INPUT FOR THIS TASK>
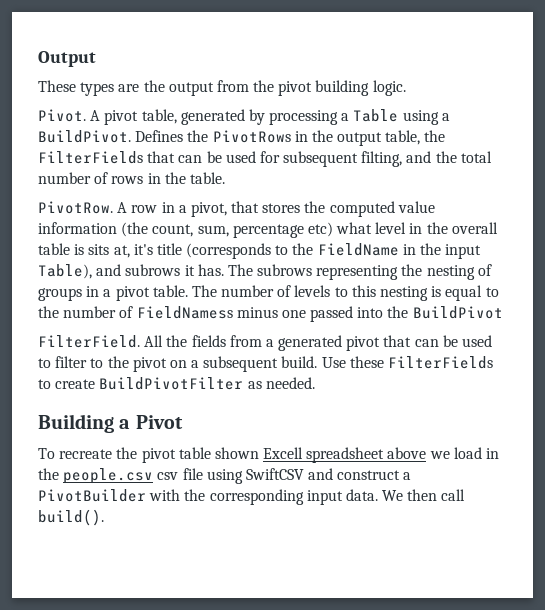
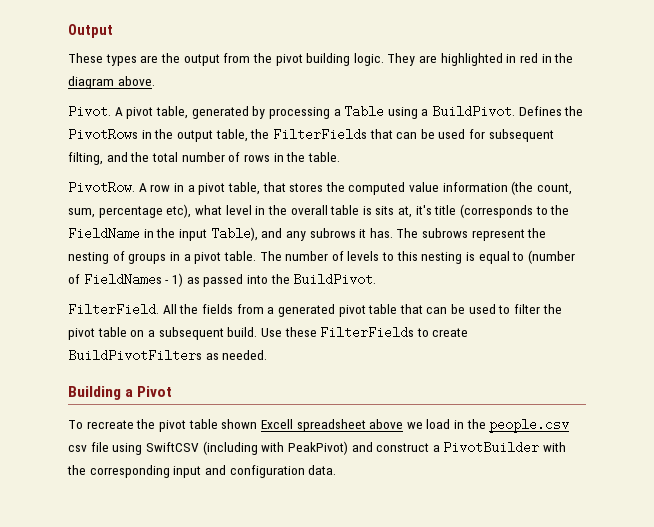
(406, 88) none -> [387,53,574,66] [68,76,155,89] They are highlighted in red in the diagram above.
[190,202,227,217] pivot, -> [198,182,260,195] pivot table,
[307,222,333,237] etc) -> [166,204,192,218] etc),
(122, 270) none -> [285,231,306,241] any
[316,265,399,280] representing -> [471,229,525,241] represent
[38,306,306,319] the number of FieldNamess minus one -> [527,250,575,264] [68,273,200,287] (number of FieldNames - 1) as
[412,306,503,319] BuildPivot -> [293,273,377,286] BuildPivot.
(381, 343) none -> [368,304,398,314] table
[90,356,167,372] to the pivot -> [542,304,562,314] [68,327,127,340] the pivot table
[99,377,244,390] BuildPivotFilter -> [68,349,202,362] BuildPivotFilters
(304, 474) none -> [202,441,348,455] (including with PeakPivot)
[345,489,466,501] [38,509,104,526] data. We then call build(). -> [204,465,337,478] and configuration data.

EXERCISE AIM>
Return the data exactly. Pictures stay out.

EXERCISE SOLUTION>
(406, 88) none -> [387,53,574,66] [68,76,155,89] They are highlighted in red in the diagram above.
[190,202,227,217] pivot, -> [198,182,260,195] pivot table,
[307,222,333,237] etc) -> [166,204,192,218] etc),
(122, 270) none -> [285,231,306,241] any
[316,265,399,280] representing -> [471,229,525,241] represent
[38,306,306,319] the number of FieldNamess minus one -> [527,250,575,264] [68,273,200,287] (number of FieldNames - 1) as
[412,306,503,319] BuildPivot -> [293,273,377,286] BuildPivot.
(381, 343) none -> [368,304,398,314] table
[90,356,167,372] to the pivot -> [542,304,562,314] [68,327,127,340] the pivot table
[99,377,244,390] BuildPivotFilter -> [68,349,202,362] BuildPivotFilters
(304, 474) none -> [202,441,348,455] (including with PeakPivot)
[345,489,466,501] [38,509,104,526] data. We then call build(). -> [204,465,337,478] and configuration data.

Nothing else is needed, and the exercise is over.